Sunday, January 30, 2005

Batch 11 - American Pale Ale

6 lbs Alexander's Pale Bulk Malt Syrup
1/2 lb English Crystal Malt, 40-50L
1/4 lb Dextrin Malt
1 1/2 Oz Perle Hops for boiling (I used 2)
1 Oz Cascade Hops for finishing (I used 2)
Wilamette and Kent Golding pelletized hops (~.5 oz each) in secondary
Same American Ale yeast used in the previous two batches

I started with a basic recipe for this batch, but added extra hops. I aerated using a shop vac. How this is done is placing the end of the shop vac to the lid of the brew bucket, where the airlock goes. Then turn on the vacuum and open the tap. Air is sucked through the tap and up through the beer, hopefully aerating.

Because this batch is quickly following my previous batch, I used trub (yeast castings from the bottom of the bucket) from that batch. I sanitized two bottles and filled them with trub. After aerating, I poured this on top of the batch.

I guess this combination of thourogh aeration and plentiful yeast worked better than I'd hoped. By the next morning (~12 hours later) this happened:


Overflow

The towel around the bucket is used with a heating pad to keep the beer a nice 70 degrees. As it's good practice to have your yeast work quickly, it's certainly worth a bit of cleanup to have such productive yeast. Next time I'll set up an overflow bowl.

Brewed: 1/29/05
Status: Bottled

Tuesday, January 25, 2005

Batch 10 - American Pale Ale

Looking for a good "hoppy" beer recipe, the following was recommended by Chris W in the Homebrewersforum yahoo group:

Here is a basic American style "hoppy"pale ale recipe that I used before I went all grain.

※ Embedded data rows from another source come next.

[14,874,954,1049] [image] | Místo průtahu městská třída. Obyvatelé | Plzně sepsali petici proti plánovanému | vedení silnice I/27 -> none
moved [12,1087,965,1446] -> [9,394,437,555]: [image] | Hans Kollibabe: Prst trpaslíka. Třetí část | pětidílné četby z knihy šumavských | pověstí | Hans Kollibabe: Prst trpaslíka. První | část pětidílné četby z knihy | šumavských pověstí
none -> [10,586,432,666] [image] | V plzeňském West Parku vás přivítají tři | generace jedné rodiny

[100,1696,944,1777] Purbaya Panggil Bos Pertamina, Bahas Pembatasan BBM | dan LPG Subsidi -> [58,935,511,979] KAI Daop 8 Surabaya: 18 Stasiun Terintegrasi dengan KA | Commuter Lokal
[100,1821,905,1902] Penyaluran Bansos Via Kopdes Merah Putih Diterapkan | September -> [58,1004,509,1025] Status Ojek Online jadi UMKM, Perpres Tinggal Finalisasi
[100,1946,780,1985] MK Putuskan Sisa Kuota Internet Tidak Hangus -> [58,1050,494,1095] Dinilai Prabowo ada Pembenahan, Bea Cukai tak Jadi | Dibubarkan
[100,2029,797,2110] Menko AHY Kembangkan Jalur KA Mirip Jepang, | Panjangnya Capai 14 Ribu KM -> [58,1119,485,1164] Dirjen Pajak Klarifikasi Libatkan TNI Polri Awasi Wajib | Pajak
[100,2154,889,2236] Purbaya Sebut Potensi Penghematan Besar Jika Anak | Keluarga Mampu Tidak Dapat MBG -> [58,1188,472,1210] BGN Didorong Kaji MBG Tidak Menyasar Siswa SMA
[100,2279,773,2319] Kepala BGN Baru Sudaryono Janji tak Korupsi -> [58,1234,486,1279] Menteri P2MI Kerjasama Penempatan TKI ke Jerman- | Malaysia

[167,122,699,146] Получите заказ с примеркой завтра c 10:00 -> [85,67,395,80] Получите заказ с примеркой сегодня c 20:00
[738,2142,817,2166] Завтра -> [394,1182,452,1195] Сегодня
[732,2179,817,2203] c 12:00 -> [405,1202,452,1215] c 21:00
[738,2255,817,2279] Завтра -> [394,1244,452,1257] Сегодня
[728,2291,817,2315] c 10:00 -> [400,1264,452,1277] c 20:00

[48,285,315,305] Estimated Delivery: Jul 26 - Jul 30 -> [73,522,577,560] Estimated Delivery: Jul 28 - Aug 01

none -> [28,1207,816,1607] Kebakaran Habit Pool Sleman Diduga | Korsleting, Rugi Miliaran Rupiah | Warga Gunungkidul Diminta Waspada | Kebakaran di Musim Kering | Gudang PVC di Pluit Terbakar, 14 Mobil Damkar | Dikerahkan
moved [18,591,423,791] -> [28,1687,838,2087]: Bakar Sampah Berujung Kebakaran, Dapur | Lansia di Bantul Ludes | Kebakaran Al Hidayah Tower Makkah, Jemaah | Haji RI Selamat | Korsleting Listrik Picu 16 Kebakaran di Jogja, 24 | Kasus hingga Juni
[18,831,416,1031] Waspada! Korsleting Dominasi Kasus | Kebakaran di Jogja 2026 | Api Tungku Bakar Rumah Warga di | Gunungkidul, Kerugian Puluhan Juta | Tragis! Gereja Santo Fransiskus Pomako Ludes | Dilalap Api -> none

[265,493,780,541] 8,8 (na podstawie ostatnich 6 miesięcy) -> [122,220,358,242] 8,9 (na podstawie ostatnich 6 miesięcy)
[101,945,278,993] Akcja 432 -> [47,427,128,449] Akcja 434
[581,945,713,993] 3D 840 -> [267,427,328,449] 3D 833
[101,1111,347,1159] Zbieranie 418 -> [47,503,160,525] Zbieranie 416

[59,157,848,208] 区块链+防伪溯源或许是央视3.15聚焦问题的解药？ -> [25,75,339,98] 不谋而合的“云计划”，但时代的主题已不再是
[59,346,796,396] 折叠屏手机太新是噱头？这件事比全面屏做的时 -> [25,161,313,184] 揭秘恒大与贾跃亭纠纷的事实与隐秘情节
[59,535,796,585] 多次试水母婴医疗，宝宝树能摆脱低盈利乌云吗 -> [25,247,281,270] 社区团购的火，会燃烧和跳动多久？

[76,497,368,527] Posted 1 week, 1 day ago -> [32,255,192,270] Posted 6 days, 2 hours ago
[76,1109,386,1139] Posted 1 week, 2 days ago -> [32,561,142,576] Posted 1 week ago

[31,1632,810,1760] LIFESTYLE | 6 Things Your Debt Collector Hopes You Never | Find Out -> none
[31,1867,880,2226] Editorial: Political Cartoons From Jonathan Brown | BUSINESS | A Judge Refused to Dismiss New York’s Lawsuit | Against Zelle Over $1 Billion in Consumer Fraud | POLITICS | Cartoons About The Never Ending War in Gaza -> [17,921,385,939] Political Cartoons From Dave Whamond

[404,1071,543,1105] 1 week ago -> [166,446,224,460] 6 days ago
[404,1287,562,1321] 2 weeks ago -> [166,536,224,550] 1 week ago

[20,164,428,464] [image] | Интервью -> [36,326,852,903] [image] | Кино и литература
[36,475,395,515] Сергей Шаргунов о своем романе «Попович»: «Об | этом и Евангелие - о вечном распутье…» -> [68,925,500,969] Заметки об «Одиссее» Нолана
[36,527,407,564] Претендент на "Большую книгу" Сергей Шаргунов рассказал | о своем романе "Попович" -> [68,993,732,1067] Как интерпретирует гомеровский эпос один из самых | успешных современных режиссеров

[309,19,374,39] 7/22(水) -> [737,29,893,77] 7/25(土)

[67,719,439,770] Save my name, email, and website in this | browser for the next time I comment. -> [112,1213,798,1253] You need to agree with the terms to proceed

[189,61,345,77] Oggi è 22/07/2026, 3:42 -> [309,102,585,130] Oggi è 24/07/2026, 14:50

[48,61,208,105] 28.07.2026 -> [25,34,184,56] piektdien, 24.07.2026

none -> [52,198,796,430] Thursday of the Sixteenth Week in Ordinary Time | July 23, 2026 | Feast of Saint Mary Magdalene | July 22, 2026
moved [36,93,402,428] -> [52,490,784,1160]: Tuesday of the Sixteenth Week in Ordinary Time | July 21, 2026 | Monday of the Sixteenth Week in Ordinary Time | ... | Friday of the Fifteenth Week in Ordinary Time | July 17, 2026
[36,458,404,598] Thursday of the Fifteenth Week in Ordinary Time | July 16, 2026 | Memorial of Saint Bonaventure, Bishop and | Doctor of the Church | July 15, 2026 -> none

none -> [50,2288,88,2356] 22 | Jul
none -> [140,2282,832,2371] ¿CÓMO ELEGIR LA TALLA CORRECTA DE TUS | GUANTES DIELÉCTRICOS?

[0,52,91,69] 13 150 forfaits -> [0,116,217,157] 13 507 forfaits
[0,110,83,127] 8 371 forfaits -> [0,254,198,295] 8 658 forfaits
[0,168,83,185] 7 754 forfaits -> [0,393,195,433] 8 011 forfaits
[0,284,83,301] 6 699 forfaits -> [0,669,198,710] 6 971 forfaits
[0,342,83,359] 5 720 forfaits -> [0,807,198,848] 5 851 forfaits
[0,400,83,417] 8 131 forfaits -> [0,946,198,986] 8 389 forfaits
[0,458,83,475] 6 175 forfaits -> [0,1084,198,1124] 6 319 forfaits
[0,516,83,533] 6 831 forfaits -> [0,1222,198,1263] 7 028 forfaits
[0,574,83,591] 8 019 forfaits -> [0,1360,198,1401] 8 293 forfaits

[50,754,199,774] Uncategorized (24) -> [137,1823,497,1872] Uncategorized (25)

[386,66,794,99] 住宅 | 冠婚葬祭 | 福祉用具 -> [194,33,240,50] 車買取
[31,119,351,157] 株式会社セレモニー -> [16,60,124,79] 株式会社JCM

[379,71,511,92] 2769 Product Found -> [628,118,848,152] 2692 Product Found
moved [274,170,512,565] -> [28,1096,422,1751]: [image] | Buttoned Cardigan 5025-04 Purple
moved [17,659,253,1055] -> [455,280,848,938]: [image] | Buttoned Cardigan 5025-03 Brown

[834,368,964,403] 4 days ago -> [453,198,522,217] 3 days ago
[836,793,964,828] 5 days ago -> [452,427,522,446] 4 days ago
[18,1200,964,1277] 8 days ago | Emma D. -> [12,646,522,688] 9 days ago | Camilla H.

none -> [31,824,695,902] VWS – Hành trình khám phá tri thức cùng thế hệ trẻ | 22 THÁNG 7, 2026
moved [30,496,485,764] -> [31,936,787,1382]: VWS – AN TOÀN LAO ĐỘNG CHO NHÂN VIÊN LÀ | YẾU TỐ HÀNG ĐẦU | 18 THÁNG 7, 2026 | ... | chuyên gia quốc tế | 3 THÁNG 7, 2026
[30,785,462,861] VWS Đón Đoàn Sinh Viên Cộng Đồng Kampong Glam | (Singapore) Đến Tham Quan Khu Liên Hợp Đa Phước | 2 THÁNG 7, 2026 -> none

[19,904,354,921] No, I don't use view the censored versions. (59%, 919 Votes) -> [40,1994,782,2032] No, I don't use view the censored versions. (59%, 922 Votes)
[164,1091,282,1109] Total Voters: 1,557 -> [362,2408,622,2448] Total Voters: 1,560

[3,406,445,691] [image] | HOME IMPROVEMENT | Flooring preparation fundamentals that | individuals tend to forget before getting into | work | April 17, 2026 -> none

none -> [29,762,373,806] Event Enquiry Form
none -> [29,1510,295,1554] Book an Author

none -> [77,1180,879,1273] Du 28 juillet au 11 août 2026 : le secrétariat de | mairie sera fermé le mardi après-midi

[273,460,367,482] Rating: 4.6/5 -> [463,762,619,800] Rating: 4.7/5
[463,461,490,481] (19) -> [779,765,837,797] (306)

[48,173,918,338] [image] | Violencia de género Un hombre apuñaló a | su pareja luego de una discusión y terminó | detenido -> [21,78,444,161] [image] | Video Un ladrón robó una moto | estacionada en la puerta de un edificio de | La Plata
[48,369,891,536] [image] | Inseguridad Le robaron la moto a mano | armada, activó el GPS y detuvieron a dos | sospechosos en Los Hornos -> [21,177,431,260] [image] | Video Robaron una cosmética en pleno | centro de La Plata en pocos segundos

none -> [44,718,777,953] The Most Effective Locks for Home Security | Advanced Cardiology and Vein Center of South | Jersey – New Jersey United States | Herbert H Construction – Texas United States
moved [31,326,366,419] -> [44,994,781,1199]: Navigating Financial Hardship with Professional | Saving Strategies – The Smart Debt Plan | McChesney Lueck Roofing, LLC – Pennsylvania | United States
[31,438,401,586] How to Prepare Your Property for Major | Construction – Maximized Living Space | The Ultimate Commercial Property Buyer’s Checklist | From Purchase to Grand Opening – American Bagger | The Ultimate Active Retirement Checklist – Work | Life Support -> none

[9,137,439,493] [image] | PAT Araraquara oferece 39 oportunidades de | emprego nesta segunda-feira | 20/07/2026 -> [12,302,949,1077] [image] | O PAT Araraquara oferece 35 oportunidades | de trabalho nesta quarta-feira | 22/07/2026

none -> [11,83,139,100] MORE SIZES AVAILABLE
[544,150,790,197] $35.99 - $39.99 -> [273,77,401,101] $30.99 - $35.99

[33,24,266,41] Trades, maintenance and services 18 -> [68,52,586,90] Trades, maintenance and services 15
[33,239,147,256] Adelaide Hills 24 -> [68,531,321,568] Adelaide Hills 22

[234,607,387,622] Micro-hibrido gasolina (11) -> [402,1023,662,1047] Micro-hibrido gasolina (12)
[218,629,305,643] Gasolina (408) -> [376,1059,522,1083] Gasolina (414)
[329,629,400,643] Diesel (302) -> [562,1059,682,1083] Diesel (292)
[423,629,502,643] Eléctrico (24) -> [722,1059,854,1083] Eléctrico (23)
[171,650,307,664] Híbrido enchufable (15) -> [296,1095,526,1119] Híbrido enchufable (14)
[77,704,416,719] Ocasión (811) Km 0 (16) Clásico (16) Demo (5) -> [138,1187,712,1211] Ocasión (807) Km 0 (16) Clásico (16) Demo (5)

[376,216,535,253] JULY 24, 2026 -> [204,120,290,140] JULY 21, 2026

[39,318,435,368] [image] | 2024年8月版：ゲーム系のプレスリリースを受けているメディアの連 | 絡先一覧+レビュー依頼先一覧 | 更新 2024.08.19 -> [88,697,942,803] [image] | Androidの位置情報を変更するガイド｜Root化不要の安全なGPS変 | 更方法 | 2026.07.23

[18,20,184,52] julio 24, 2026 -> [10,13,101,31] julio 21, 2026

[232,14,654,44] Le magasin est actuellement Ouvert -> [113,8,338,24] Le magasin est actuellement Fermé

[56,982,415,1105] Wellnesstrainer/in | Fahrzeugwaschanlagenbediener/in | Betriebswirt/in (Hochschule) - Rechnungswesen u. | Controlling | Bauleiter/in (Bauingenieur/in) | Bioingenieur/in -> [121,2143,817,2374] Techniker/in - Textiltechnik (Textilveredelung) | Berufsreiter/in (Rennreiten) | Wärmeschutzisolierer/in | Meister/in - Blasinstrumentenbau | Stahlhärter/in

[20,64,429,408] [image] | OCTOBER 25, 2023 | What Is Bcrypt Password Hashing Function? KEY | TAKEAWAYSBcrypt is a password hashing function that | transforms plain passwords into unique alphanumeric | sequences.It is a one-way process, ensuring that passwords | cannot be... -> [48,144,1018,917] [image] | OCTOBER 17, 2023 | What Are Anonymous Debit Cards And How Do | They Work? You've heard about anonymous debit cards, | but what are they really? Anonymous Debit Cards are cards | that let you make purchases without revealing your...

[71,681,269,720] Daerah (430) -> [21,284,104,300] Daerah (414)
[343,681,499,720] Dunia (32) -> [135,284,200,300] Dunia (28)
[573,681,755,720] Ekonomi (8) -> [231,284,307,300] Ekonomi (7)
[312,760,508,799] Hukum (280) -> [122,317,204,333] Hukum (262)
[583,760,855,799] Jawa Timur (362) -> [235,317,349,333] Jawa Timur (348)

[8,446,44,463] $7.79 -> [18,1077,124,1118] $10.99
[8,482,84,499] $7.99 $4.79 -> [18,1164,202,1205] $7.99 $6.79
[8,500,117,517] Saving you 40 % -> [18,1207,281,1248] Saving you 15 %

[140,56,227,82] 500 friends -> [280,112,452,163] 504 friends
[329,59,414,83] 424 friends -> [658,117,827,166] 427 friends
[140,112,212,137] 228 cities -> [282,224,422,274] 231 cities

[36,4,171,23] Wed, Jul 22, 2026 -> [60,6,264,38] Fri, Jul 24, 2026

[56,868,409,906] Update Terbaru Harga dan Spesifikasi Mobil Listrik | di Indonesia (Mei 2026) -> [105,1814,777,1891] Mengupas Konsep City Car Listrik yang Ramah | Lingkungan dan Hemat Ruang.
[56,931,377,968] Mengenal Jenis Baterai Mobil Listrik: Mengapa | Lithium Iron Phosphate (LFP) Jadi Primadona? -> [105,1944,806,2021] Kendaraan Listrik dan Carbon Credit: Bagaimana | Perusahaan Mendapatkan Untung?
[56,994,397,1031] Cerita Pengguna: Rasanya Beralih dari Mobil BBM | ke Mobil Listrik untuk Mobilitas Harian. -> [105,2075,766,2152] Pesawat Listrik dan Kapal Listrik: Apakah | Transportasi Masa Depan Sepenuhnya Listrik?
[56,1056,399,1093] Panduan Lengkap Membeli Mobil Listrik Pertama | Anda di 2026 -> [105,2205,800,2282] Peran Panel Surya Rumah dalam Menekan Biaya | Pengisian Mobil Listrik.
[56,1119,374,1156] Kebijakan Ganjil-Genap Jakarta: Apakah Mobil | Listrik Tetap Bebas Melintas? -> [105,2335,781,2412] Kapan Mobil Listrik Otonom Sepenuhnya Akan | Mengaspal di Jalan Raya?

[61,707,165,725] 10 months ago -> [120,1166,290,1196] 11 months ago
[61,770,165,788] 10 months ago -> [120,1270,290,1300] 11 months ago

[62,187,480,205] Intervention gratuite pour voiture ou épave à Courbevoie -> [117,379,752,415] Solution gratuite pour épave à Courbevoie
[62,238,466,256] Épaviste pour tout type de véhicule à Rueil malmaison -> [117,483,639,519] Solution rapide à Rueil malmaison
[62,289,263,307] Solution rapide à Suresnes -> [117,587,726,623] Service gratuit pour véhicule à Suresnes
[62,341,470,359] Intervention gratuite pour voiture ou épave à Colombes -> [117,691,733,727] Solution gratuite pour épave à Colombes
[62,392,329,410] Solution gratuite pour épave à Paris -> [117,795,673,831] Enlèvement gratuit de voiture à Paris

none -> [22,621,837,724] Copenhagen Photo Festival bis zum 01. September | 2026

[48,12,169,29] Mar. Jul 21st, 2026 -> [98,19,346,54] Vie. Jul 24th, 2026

It's coppery in color (9-12 SRM) with medium bitterness (around 35-40 IBU's) and strong hop aroma!!!
For 5 gallons - 60 minute boil and an OG in the 1.045 to 1.055 range
Extracts:
3lbs light liquid malt extract (I always used Muntons)
2 lbs light dry malt extract (you can use all dry or all liquid - only affects final gravity slightly)
Malts:
1lb Crystal 60L malt
1lb Victory malt
(these last two you just steep the "cracked" grains for 30 minutes in a gallon or so of water - then strain out the grains and add the liquid to your boil kettle. They more or less just add a little color and body. Or you can just use a darker DME or LME if you prefer not to deal with any grains).

HOPS: (any variety - these are my favs)
3/4 oz horizon boil for 45 minutes
1/2 oz centennial for last 15 minutes
1/2 oz centennial for the last 2 minutes
1/2 oz centennial or tetnanger dry hopped in secondary for @5 days

1/2 tsp of Irish moss added at the last 15 minutes of boil.

Primary with wyeast 1056 ale yeast or safale dry ale yeast at about 68-72deg for 4-5 days.
Secondary at 62-66 for about 5-7 days

As I said. There are many recipes out there you can use - or create your own. I've just had good success with this one in the past, and my newer all grain pale ale batches are the equivalent of this.

Good luck!
Chris


My local brew shop didn't carry horizon hops, so I substituted with Chinook. I made a starter from the WYeast 1056 American Ale Yeast that I used in the latest cider batch.

Brewed: 1/25/05
Bottled: 2/20/05 - One Tap-a-Draft bottle, and about 30 glass bottles.
Status: Bottled
Result: A bit light for my tastes. I should have taken OG readings, and I would have been able to tell. Good hoppy flavor though.

Monday, January 17, 2005

Batch 9 - Simple Cider

The last batch of cider was a hit. All 30 bottles are now gone, so I'm starting a 5 gallon batch. Here's my new (and less expensive) recipe:

2 x 6-pack of 16oz pastruized apple juice concentrate, total of around $11 from Costco. In theory, this would make 6 gallons of apple juice but I'm squeezing it into 5 gallons for extra sugar, alcohol and flavor.

2 pounds honey

Wyeast 1056 American Ale Yeast

Boil the honey in a gallon of reconstituted apple juice. Add this and all (thawed) concentrate to fermenter. Add warm water to fill to 5 gallons. Juice was at around 75F when filled. Add yeast.

12 hours later this was bubbling nicely. Considering my basement is at 54F and this yeast performs best between 60F and 72F I wrapped an electric heat pad (the kind you use for sprained ankles, turned on low) and towel around it. Without the pad it was at 58F and bubbling nicely, but someone mentioned that a low fermentation temp could cause off-flavors, so I turned on the pad. It's now at 68F and still bubbling nicely (bubble every 2-3 seconds as of 1/21/05).

Brewed: 1/16/05
Status: 2/3 of batch bottled in my new Tap-a-Draft bottles on about 2/3/05. Rest of batch bottled in regular bottles on 2/8/05.